◆ Directions ◆
The lines to return are those below that contain the word "left".

◆ Web page edit records ◆
══════════
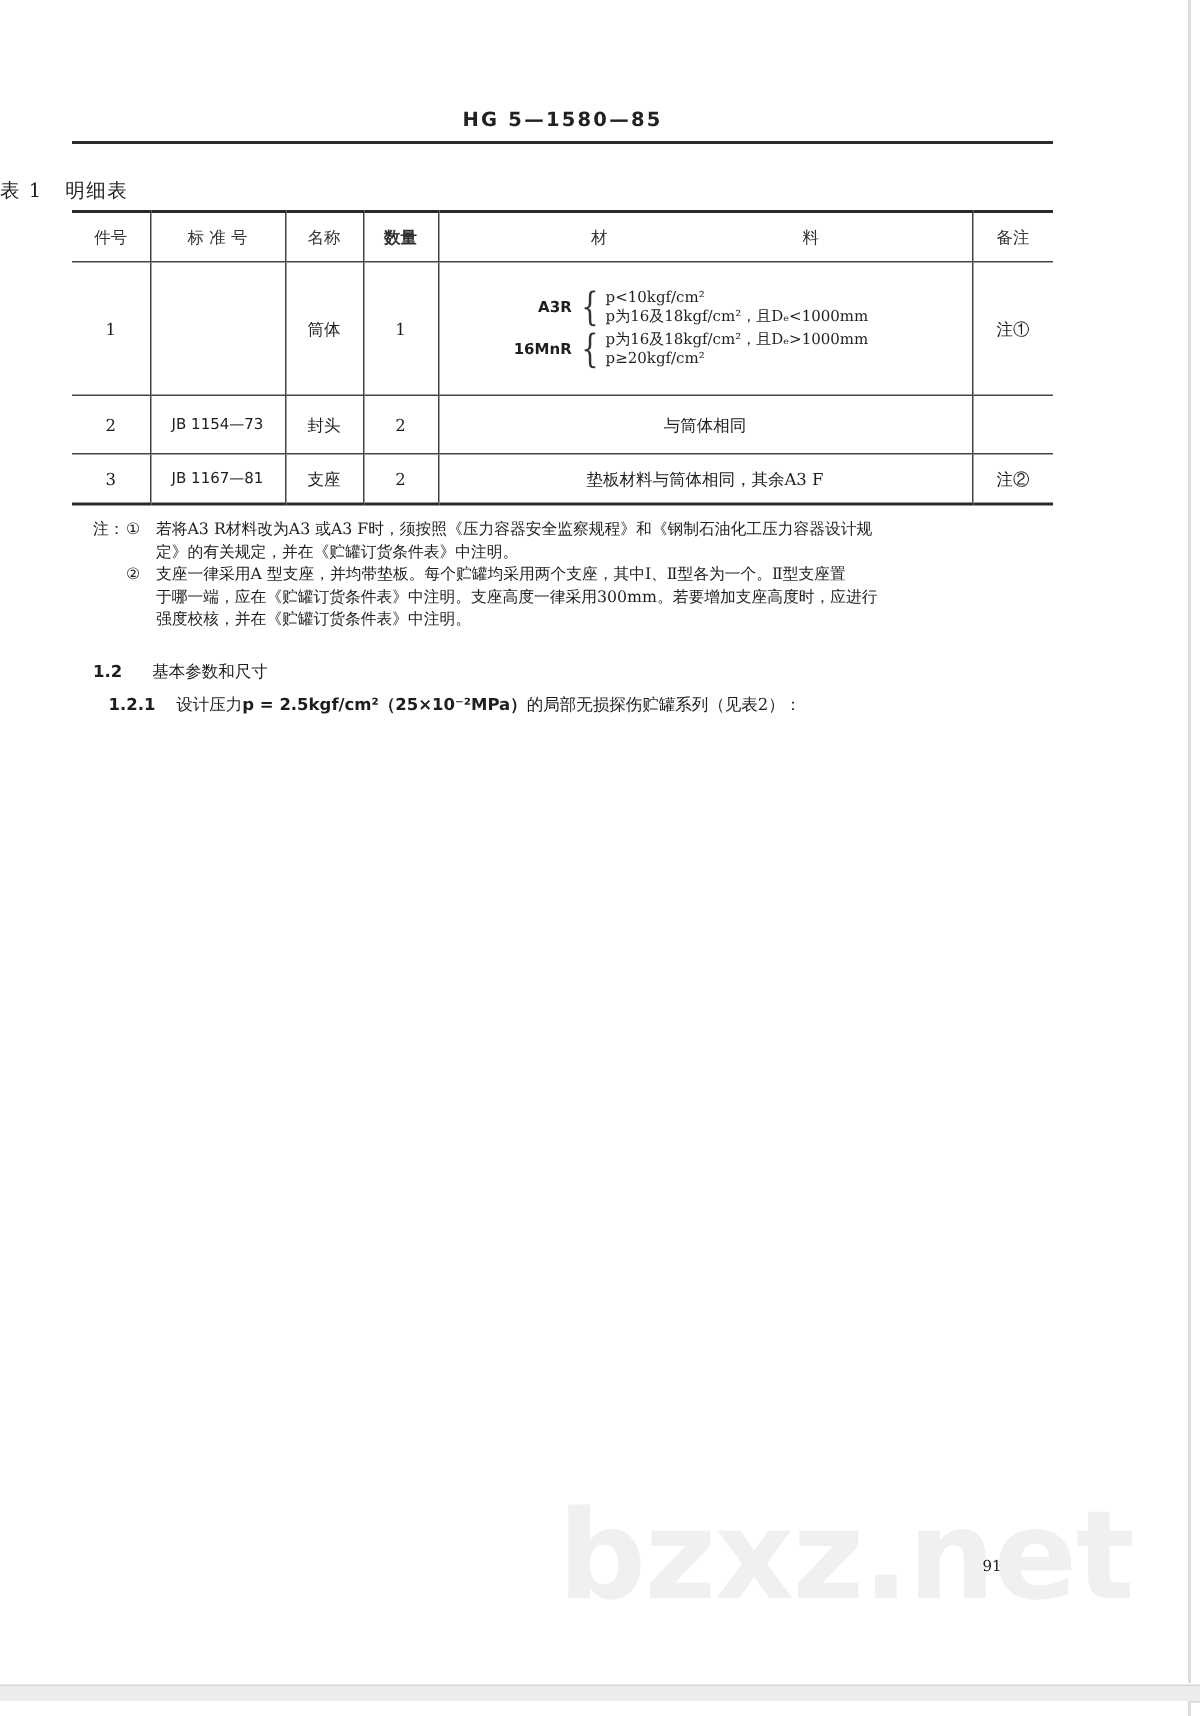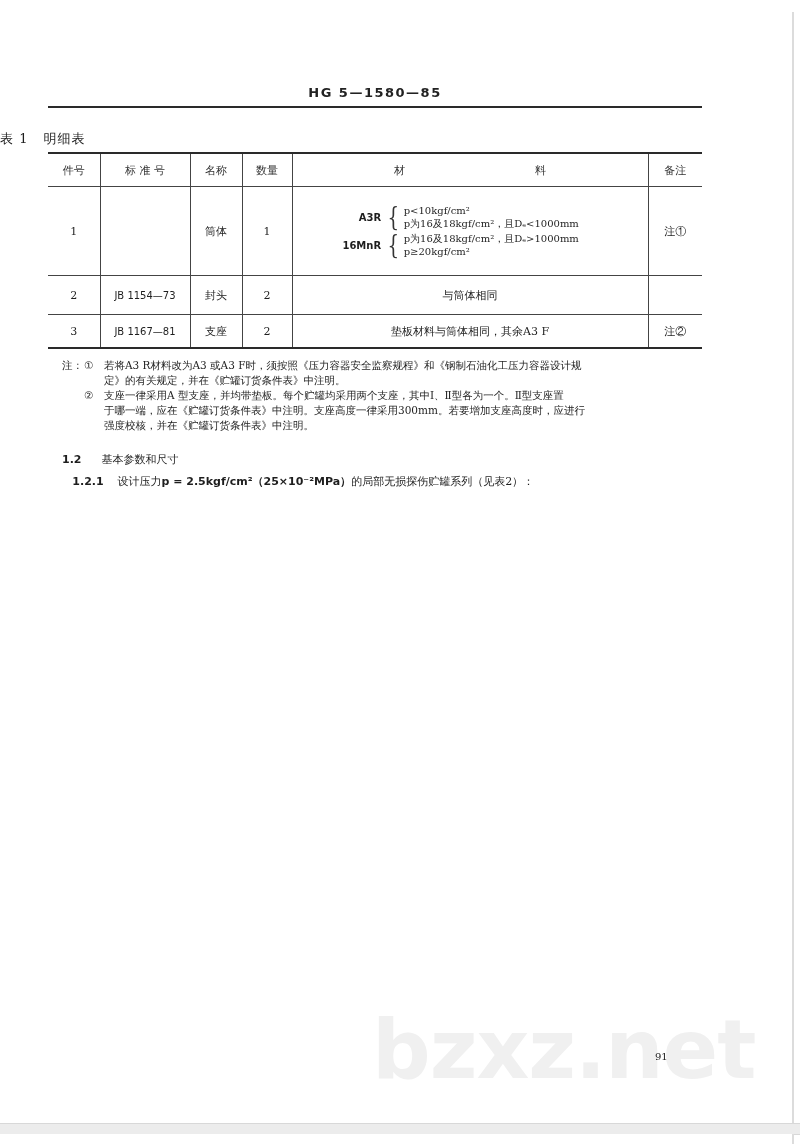--- a/index.html
+++ b/index.html
@@ -18,7 +18,7 @@
   .page {
     position: absolute;
     left: 0;
-    top: 12px;
+    top: 0;
     width: 792px;
     height: 1122px;
     background: #ffffff;

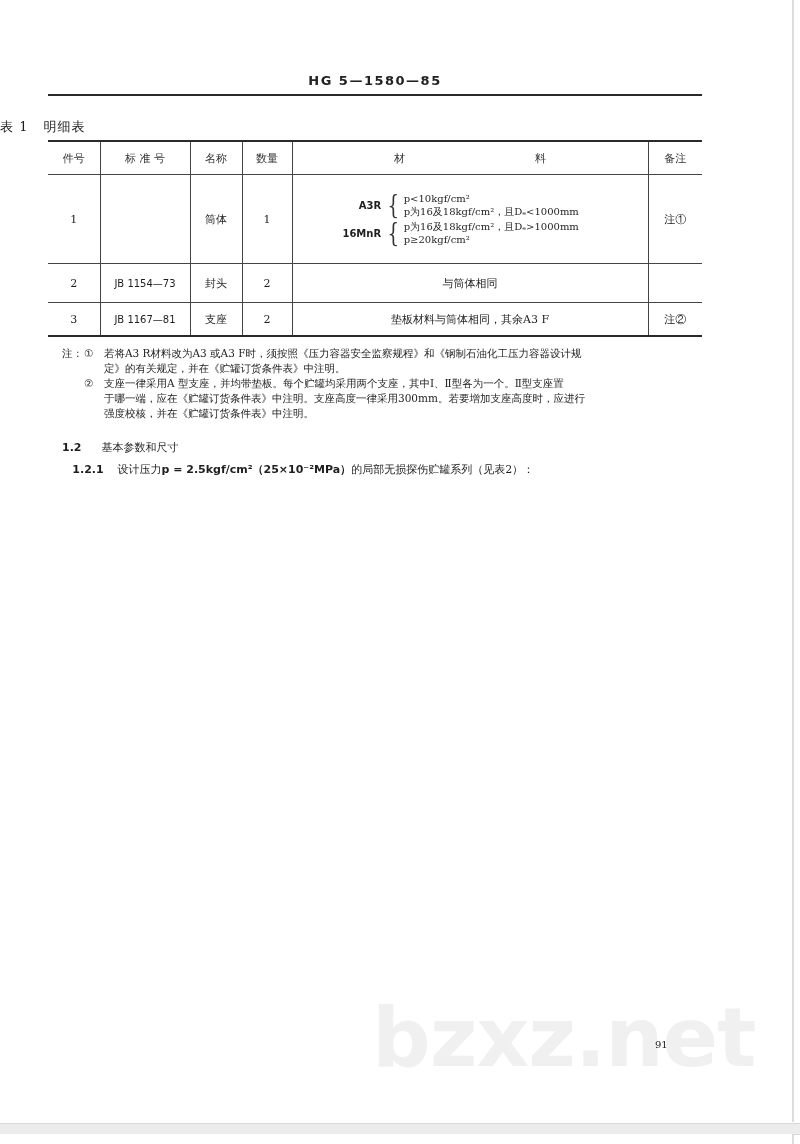--- a/index.html
+++ b/index.html
@@ -231,7 +231,7 @@
       <th>件号</th>
       <th style="white-space:pre;">标 准 号</th>
       <th>名称</th>
-      <th style="font-weight:normal;margin-left:40px;">数量</th>
+      <th style="font-weight:bold;margin-left:40px;">数量</th>
       <th class="mat-head">
         <span class="g1">材</span><span>料</span>
       </th>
══════════
◆ Solution for this exercise ◆
     left: 0;
-      <th style="font-weight:normal;margin-left:40px;">数量</th>
+      <th style="font-weight:bold;margin-left:40px;">数量</th>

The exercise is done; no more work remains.